> _Your instructions_: Take from the records below each line that holds "flex".

> _Data provided_:

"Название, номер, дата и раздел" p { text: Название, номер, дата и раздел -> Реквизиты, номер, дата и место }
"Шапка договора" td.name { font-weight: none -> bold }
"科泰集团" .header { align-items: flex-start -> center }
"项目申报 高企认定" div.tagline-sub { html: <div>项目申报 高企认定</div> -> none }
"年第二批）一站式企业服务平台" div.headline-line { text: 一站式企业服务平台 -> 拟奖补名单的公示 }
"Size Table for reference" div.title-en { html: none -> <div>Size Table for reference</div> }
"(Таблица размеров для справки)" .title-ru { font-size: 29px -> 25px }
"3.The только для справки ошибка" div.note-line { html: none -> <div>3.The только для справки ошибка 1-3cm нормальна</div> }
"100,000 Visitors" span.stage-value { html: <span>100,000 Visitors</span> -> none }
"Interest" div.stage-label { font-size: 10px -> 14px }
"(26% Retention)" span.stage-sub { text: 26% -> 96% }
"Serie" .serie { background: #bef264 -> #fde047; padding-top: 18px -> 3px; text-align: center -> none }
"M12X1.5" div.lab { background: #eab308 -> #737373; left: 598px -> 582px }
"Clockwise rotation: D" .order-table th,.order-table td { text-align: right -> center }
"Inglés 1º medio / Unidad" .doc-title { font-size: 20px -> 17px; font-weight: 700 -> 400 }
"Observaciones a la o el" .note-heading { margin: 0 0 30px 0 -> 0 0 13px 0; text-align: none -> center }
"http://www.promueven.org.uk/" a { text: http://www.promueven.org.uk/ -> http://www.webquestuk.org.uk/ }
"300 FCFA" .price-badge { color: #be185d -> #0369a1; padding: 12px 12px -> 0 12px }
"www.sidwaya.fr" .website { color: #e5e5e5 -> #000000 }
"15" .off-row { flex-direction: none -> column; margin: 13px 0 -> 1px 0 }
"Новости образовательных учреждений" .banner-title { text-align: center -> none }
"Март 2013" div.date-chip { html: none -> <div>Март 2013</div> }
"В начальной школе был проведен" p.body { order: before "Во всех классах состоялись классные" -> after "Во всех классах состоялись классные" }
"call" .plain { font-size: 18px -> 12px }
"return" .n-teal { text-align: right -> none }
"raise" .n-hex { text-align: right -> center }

> _Exercise output_:
"科泰集团" .header { align-items: flex-start -> center }
"15" .off-row { flex-direction: none -> column; margin: 13px 0 -> 1px 0 }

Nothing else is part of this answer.